Information given:
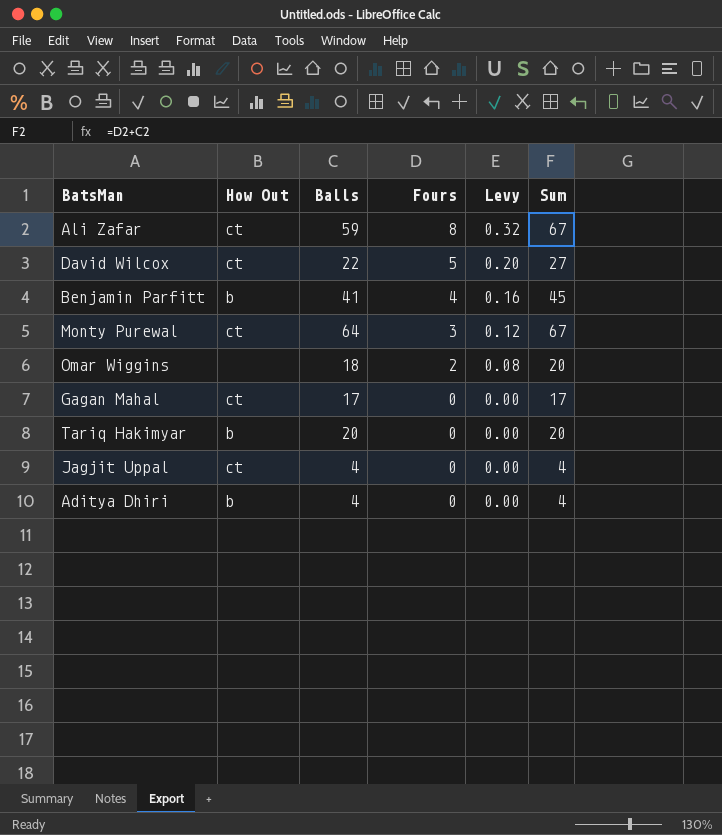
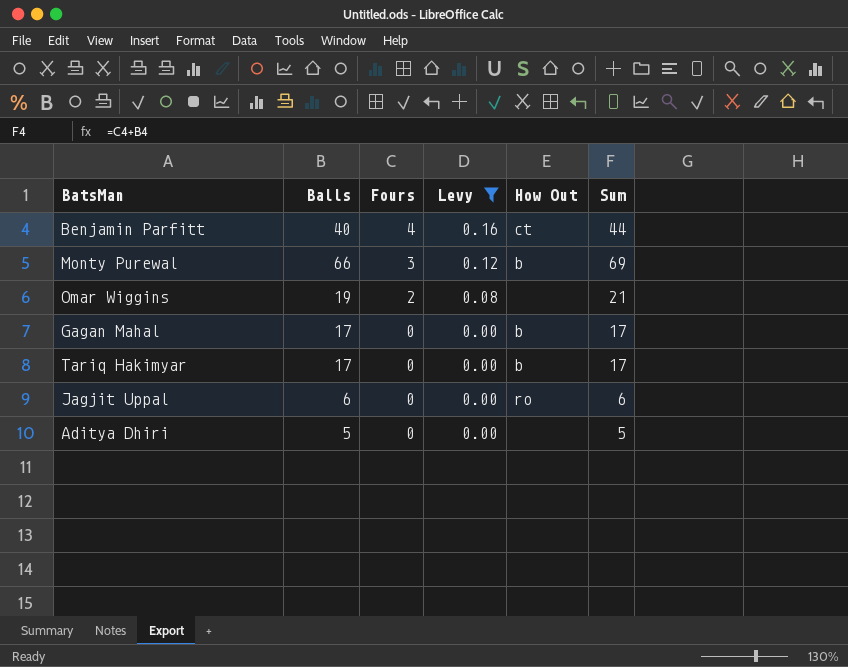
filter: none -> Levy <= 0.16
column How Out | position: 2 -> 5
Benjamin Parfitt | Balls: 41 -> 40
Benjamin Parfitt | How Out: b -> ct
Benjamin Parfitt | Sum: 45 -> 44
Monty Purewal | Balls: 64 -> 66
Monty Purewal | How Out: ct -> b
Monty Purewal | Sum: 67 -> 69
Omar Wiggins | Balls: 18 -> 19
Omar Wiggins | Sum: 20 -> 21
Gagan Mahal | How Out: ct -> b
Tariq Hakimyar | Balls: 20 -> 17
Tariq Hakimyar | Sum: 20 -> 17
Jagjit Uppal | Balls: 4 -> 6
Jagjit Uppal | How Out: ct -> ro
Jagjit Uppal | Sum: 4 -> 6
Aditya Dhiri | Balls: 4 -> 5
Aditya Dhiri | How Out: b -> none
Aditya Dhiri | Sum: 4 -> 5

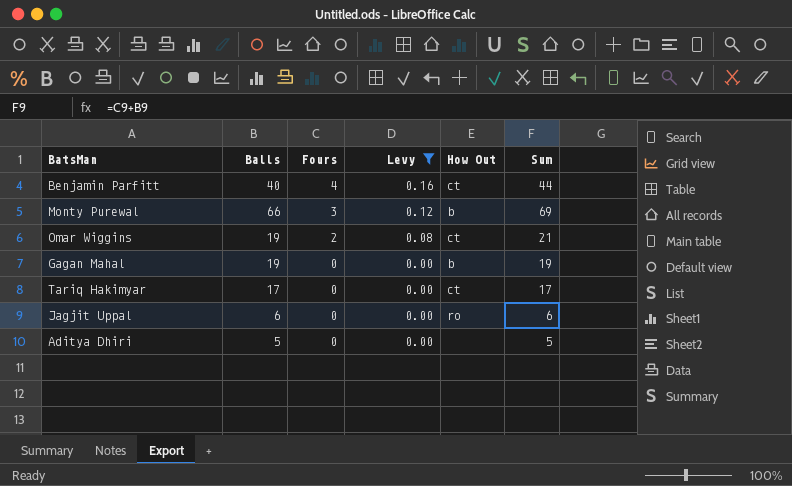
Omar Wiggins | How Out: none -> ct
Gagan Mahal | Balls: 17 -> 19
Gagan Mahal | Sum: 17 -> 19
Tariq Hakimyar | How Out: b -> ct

Task details:
The pictures stay out; please reproduce everything else in the entries exactly.

Exercise output:
filter: none -> Levy <= 0.16
column How Out | position: 2 -> 5
Benjamin Parfitt | Balls: 41 -> 40
Benjamin Parfitt | How Out: b -> ct
Benjamin Parfitt | Sum: 45 -> 44
Monty Purewal | Balls: 64 -> 66
Monty Purewal | How Out: ct -> b
Monty Purewal | Sum: 67 -> 69
Omar Wiggins | Balls: 18 -> 19
Omar Wiggins | Sum: 20 -> 21
Gagan Mahal | How Out: ct -> b
Tariq Hakimyar | Balls: 20 -> 17
Tariq Hakimyar | Sum: 20 -> 17
Jagjit Uppal | Balls: 4 -> 6
Jagjit Uppal | How Out: ct -> ro
Jagjit Uppal | Sum: 4 -> 6
Aditya Dhiri | Balls: 4 -> 5
Aditya Dhiri | How Out: b -> none
Aditya Dhiri | Sum: 4 -> 5

Omar Wiggins | How Out: none -> ct
Gagan Mahal | Balls: 17 -> 19
Gagan Mahal | Sum: 17 -> 19
Tariq Hakimyar | How Out: b -> ct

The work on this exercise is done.